Azure / MachineLearningNotebooks

Python notebooks with ML and deep learning examples with Azure Machine Learning Python SDK | Microsoft
https://docs.microsoft.com/azure/machine-learning/service/
MIT License
4k stars 2.49k forks source link

Azure ML Pipeline with V2 SDK #1882

Open shishirdash24 opened 1 year ago

shishirdash24 commented 1 year ago

Previously microsoft suggested us to learn Azure ML Pipeline (using SDK V1) & then use it for our model creation. Link for the training is https://learn.microsoft.com/en-us/training/paths/build-ai-solutions-with-azure-ml-service/.

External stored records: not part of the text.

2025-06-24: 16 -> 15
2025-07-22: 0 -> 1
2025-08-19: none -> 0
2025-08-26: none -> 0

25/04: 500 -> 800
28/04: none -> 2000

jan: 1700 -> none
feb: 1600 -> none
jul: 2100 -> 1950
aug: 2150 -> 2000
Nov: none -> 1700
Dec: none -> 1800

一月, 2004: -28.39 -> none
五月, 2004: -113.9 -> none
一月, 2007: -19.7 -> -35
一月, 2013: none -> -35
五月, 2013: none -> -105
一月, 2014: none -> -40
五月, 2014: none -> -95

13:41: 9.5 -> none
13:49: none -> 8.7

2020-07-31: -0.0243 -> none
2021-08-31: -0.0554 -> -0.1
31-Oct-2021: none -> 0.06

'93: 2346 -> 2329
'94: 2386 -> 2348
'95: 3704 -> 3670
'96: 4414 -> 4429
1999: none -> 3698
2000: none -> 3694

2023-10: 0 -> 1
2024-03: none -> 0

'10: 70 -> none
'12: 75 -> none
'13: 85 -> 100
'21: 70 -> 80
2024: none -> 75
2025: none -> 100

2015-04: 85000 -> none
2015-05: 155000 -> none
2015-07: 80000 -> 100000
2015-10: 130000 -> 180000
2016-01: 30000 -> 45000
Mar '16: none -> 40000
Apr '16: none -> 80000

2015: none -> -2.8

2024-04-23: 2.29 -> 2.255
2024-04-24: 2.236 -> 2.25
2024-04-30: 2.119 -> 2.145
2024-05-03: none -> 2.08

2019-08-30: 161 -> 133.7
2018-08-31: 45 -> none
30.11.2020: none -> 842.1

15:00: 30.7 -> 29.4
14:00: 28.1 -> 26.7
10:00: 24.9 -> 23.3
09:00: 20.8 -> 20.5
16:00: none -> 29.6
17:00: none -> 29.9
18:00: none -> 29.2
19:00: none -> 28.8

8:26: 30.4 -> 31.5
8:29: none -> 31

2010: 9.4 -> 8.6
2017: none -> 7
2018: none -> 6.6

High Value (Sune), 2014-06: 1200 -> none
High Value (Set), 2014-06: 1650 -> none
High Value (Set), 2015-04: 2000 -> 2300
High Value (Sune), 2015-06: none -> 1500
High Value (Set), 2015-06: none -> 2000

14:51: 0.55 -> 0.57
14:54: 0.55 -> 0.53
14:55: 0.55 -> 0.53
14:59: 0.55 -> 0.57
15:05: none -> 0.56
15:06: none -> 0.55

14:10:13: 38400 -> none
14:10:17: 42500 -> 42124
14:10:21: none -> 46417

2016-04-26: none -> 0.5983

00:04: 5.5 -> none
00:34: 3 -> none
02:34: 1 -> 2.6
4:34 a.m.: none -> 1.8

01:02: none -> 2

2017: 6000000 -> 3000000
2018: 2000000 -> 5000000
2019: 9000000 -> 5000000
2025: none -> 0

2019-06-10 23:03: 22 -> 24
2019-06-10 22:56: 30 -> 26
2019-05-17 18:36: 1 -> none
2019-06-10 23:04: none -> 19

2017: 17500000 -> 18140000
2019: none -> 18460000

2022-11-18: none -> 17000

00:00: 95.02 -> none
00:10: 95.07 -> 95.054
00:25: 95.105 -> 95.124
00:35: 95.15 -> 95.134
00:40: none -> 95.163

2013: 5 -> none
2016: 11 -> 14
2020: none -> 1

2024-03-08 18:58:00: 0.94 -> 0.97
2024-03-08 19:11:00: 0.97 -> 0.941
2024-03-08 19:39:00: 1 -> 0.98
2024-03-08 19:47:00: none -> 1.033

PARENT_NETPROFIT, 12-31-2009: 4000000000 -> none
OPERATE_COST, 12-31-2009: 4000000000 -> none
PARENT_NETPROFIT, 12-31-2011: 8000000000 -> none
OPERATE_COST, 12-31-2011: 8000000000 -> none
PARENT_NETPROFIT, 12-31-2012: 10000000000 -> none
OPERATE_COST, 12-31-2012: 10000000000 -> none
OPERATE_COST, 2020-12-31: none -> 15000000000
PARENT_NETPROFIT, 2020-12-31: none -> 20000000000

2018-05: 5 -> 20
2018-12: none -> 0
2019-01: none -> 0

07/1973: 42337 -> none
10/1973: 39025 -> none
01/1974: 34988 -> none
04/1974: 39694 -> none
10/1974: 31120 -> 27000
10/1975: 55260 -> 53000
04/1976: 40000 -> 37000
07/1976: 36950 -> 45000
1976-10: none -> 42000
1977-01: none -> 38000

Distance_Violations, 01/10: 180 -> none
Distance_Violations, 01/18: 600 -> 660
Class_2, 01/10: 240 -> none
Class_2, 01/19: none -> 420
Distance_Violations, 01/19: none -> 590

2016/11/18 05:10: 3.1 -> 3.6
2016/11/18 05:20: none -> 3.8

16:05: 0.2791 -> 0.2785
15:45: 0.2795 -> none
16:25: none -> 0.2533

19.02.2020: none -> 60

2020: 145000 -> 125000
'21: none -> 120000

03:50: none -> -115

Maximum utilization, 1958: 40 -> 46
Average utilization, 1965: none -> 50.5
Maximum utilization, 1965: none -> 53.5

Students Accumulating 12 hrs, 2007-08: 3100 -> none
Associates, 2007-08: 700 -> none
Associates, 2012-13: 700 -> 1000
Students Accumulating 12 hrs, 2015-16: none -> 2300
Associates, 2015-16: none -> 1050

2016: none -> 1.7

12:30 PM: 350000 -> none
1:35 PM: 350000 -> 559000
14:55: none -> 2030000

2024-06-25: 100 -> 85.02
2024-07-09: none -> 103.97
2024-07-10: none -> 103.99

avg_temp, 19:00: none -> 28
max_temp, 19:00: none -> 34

The process that we followed:

  1. Azure Data Factory generates a new file every month for all the models & publishes in Blob storage.
  2. We have created and published Azure ML Pipeline for models which gets data from Blob, preprocess the data, train model, register the model, finds feature importance, finds data drift.
  3. Then we have used the Azure ML Pipeline ID in DevOps build pipeline, so that the ML Pipeline can be triggered through build Pipeline (The build pipeline gets triggered through Azure Logic App, whenever a new file is published to the Blob container).
  4. Post DevOps pipeline's completion, release pipeline deploys the model into ACI & AKS.

Now we have been suggested to use SDK V2 for all our model training & other processes. Please suggest, how can we perform all the above steps using SDK V2. All the microsoft documents are incomplete to answer this. As SDK V1 is legacy now, we are bound to move our code to V2. But SDK V2 examples are incomplete to address our issues.

gcoyle83 commented 1 year ago

Yes, it would be great if all of the examples in this repo were updated to include how to do these things with the new SDK.

diondrapeck commented 1 year ago

Hi @shishirdash24 and @gcoyle83, examples for the new SDK can be found in the azureml-examples repository. Specifically, here's the link to the folder with pipeline notebook examples: https://github.com/Azure/azureml-examples/tree/main/sdk/python/jobs/pipelines.

shishirdash24 commented 1 year ago

Thank you for sharing all the examples @diondrapeck. I went through many examples but couldn't find a single one which has below codes:

  1. get run context in the jobs (.py files) which will allow to connect to the AmlCompute of parent script. In V1 examples, we were able to get the context of parent script by using the below code

    Get context of the execution

    run = Run.get_context()

    Find the connection to workspace

    workspace = run.experiment.workspace

  2. None of the examples shows how to publish the V2 pipeline. The V1 ML pipelines are actually published and is being used in DevOps build pipeline for auto execution of the V1 ML pipelines.